The output is the lines below from the one with "596px; top: 106px;" through the one with "614px; top: 154px;", both included, printed exactly and with no other line.

=== Section Start ===

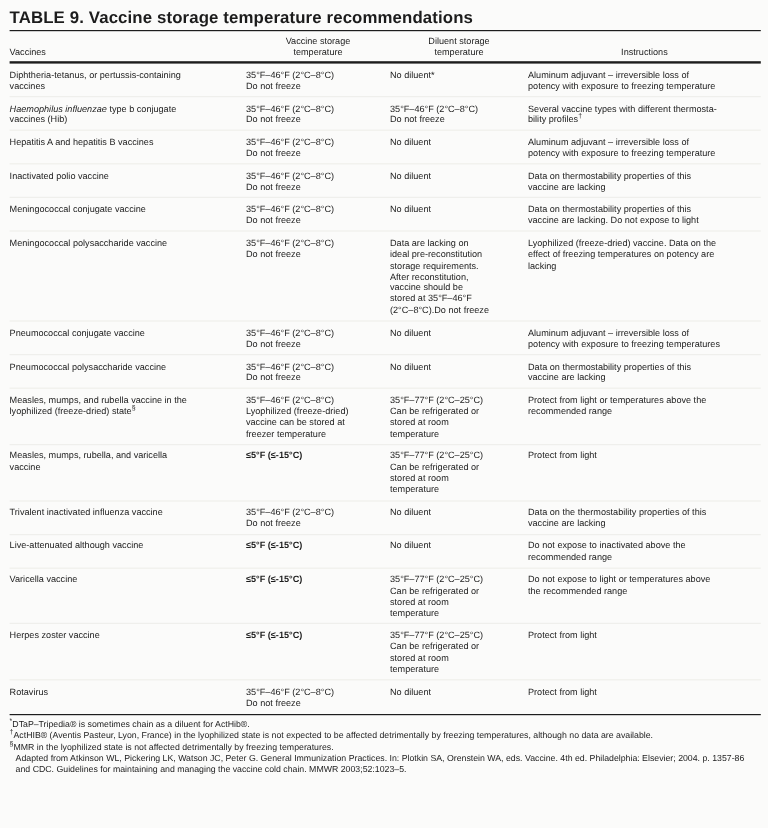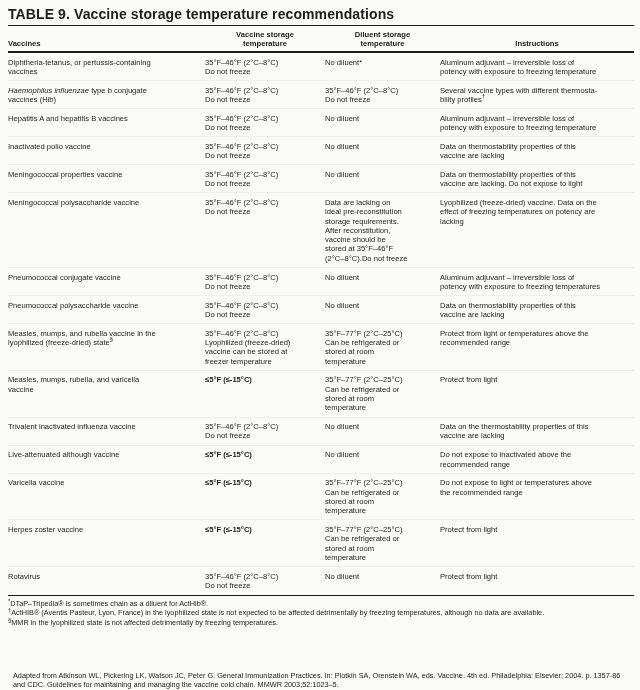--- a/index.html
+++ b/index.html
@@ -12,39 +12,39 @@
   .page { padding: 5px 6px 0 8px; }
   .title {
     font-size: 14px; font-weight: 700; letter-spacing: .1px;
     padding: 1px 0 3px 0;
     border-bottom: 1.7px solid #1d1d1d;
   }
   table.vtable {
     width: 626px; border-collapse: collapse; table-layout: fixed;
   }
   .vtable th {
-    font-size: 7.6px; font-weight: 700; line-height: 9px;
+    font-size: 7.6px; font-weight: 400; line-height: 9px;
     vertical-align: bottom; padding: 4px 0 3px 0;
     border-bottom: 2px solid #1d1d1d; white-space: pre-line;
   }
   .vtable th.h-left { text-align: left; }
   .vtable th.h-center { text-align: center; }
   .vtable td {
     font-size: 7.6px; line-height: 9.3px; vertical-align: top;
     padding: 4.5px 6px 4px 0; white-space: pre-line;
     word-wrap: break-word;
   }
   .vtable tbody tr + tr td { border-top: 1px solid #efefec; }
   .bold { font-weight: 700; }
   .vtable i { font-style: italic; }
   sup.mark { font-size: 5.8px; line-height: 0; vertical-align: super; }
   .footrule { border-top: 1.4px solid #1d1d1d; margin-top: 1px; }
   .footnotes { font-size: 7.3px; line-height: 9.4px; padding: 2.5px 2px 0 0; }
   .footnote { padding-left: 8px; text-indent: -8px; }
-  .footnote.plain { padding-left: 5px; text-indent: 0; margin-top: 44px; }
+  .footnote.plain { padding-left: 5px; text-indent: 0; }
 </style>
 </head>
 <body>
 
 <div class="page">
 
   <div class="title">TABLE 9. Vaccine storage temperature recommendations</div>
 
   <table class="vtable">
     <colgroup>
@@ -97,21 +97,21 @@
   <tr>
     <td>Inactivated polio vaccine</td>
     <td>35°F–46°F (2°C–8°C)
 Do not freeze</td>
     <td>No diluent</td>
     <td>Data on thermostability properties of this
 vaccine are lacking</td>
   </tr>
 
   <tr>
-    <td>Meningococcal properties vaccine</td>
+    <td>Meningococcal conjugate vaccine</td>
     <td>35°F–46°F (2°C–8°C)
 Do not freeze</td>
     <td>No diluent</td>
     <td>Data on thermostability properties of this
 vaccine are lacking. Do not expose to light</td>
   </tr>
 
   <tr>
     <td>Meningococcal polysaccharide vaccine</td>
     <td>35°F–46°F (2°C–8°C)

=== Section End ===
=== Section Start ===

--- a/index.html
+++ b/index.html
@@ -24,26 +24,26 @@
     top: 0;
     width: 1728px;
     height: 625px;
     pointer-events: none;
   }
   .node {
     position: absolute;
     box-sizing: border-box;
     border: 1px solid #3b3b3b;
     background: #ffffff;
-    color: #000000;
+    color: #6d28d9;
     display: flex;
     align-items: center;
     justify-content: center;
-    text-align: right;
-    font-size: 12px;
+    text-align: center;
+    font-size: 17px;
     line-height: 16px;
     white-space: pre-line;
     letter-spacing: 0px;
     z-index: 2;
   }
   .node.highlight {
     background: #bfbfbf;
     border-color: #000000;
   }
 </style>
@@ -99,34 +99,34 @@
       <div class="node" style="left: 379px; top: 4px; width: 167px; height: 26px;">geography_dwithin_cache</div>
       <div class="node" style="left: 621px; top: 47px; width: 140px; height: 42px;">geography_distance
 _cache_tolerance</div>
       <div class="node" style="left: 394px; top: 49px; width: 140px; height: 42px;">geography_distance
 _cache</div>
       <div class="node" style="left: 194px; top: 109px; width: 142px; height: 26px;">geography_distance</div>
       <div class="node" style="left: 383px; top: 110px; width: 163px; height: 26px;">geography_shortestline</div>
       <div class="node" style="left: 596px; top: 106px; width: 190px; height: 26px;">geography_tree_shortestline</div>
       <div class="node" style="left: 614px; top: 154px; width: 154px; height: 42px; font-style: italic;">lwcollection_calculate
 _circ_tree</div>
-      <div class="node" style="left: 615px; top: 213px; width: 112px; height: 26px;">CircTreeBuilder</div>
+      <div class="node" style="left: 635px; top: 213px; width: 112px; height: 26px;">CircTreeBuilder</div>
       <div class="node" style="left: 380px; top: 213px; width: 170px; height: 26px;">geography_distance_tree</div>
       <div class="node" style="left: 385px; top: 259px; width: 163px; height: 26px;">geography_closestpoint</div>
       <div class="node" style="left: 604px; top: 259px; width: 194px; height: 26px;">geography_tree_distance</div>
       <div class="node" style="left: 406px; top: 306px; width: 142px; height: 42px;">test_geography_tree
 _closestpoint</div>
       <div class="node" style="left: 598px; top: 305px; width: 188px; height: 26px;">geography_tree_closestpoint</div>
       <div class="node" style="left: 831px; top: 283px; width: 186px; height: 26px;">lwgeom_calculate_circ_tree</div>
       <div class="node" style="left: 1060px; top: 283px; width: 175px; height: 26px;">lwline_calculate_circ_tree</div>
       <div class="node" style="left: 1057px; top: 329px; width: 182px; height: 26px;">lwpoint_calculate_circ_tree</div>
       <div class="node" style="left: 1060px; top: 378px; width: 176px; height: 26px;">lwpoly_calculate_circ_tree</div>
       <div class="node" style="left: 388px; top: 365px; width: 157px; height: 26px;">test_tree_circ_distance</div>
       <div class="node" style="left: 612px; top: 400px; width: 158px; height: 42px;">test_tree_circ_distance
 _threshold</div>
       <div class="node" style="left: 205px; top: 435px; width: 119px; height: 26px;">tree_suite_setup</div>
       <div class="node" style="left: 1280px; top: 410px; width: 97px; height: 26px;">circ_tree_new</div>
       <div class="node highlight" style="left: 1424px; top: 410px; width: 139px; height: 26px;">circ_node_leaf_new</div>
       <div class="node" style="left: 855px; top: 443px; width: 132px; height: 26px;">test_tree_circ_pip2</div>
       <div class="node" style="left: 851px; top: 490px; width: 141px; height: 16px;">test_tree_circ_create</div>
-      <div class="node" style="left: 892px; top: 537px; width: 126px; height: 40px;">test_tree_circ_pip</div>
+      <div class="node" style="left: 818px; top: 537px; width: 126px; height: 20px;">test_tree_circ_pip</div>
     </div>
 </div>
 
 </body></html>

=== Section End ===
=== Section Start ===

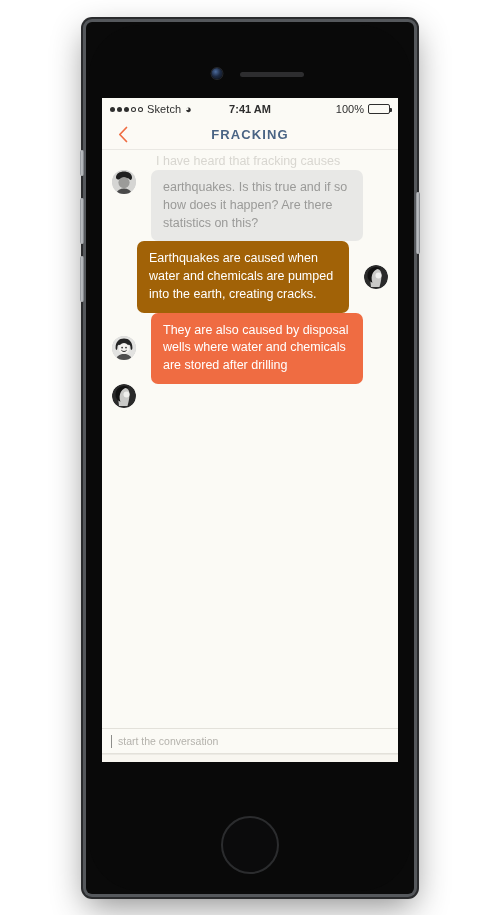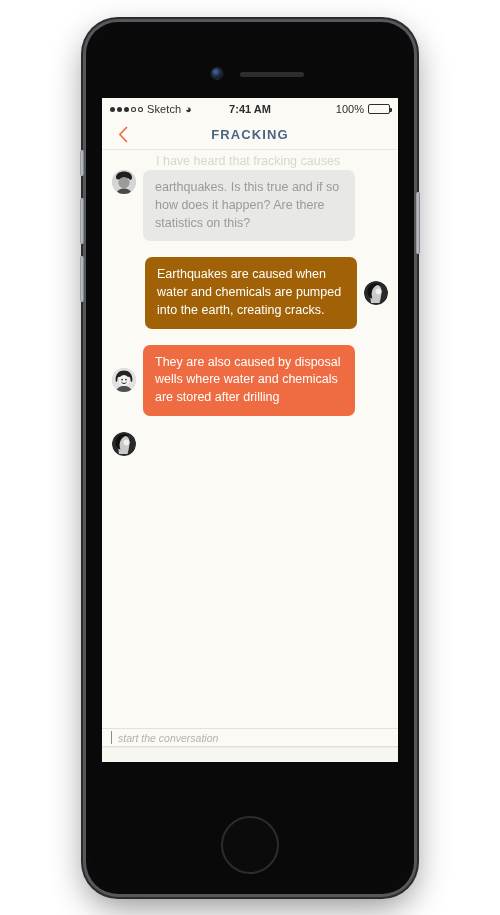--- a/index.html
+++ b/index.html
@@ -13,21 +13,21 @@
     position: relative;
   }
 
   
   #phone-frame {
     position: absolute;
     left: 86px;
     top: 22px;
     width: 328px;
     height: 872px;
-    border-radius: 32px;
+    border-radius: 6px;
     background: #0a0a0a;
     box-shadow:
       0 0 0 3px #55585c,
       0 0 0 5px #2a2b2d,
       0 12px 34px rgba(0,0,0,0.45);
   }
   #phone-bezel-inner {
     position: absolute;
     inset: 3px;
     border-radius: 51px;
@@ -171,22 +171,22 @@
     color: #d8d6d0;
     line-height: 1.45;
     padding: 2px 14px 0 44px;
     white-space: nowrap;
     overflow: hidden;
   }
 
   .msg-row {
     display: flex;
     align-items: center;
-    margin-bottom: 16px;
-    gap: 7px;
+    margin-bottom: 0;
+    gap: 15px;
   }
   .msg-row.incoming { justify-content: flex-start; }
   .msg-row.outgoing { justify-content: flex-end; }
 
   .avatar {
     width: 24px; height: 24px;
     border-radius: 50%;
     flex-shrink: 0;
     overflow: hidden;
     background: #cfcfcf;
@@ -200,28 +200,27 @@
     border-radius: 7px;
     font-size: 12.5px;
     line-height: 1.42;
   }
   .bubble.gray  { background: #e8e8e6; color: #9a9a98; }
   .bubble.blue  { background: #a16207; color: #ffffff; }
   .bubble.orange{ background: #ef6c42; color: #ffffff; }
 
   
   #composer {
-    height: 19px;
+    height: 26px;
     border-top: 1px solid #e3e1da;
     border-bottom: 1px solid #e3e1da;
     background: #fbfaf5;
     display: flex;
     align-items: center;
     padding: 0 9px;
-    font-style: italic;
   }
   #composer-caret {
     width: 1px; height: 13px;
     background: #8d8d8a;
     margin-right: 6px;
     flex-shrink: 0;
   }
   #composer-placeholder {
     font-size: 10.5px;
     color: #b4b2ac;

=== Section End ===

- **FINAL ANSWER**
       <div class="node" style="left: 596px; top: 106px; width: 190px; height: 26px;">geography_tree_shortestline</div>
       <div class="node" style="left: 614px; top: 154px; width: 154px; height: 42px; font-style: italic;">lwcollection_calculate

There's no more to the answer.